--- Records for the task ---
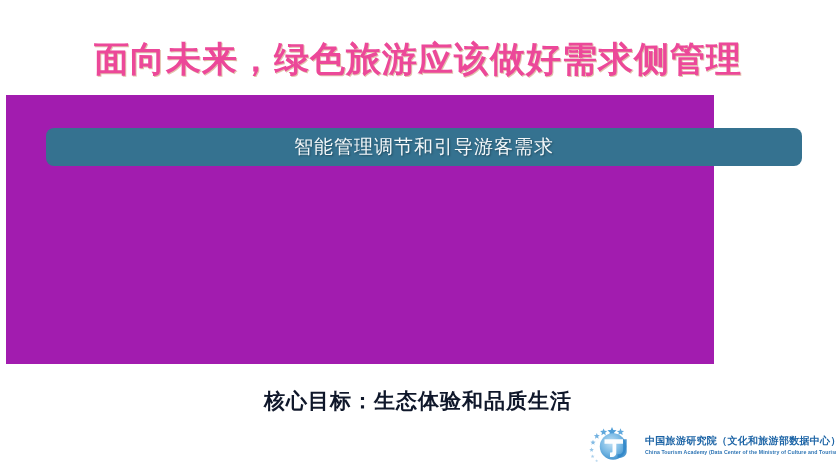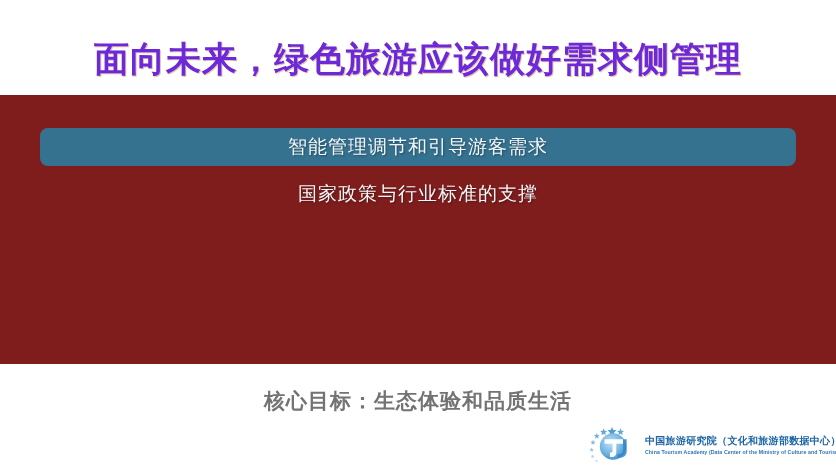--- a/index.html
+++ b/index.html
@@ -26,7 +26,7 @@
     font-size: 35px;
     font-weight: bold;
     letter-spacing: 1px;
-    color: #6d28d9;
+    color: #ec4899;
     text-shadow: 1px 1px 0 rgba(190,120,70,0.45);
     white-space: nowrap;
   }

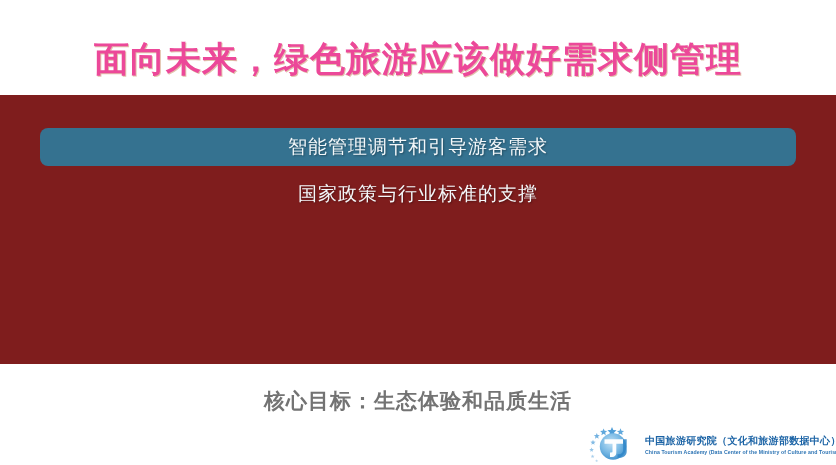--- a/index.html
+++ b/index.html
@@ -35,10 +35,10 @@
   .panel {
     position: absolute;
     top: 95px;
-    left: 0;
-    width: 836px;
+    left: 6px;
+    width: 708px;
     height: 269px;
-    background: #7f1d1d;
+    background: #a21caf;
   }
 
   .rows {

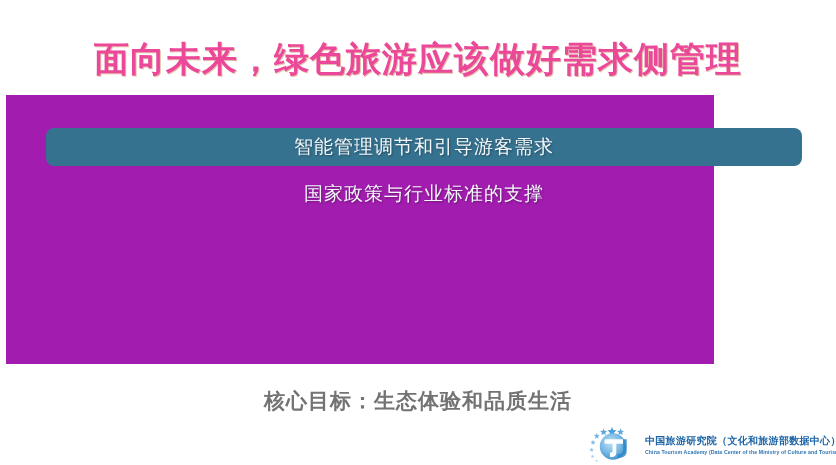--- a/index.html
+++ b/index.html
@@ -135,9 +135,6 @@
 
 
 
-    <div class="row">
-      <span class="row-label">国家政策与行业标准的支撑</span>
-    </div>
 
 
   </div>

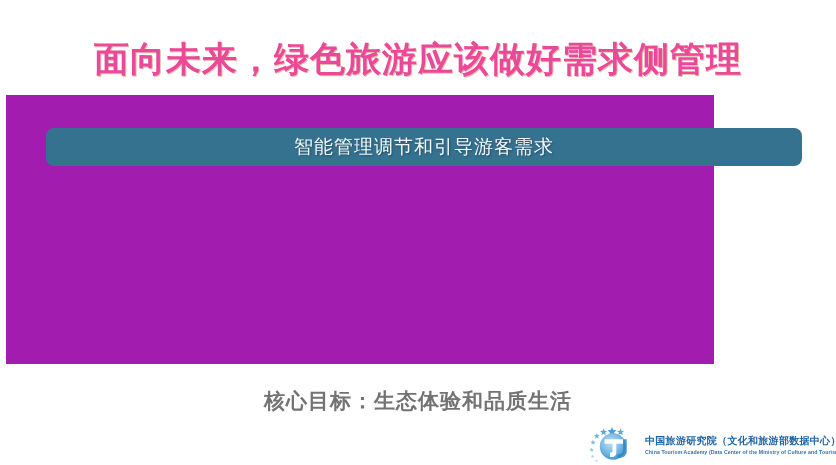--- a/index.html
+++ b/index.html
@@ -80,7 +80,7 @@
     font-size: 21px;
     font-weight: bold;
     letter-spacing: 1px;
-    color: #737373;
+    color: #0f172a;
     white-space: nowrap;
   }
---
■ Task item:
For this data, state how many lines include the word "font", with nothing added.

■ Problem solution:
4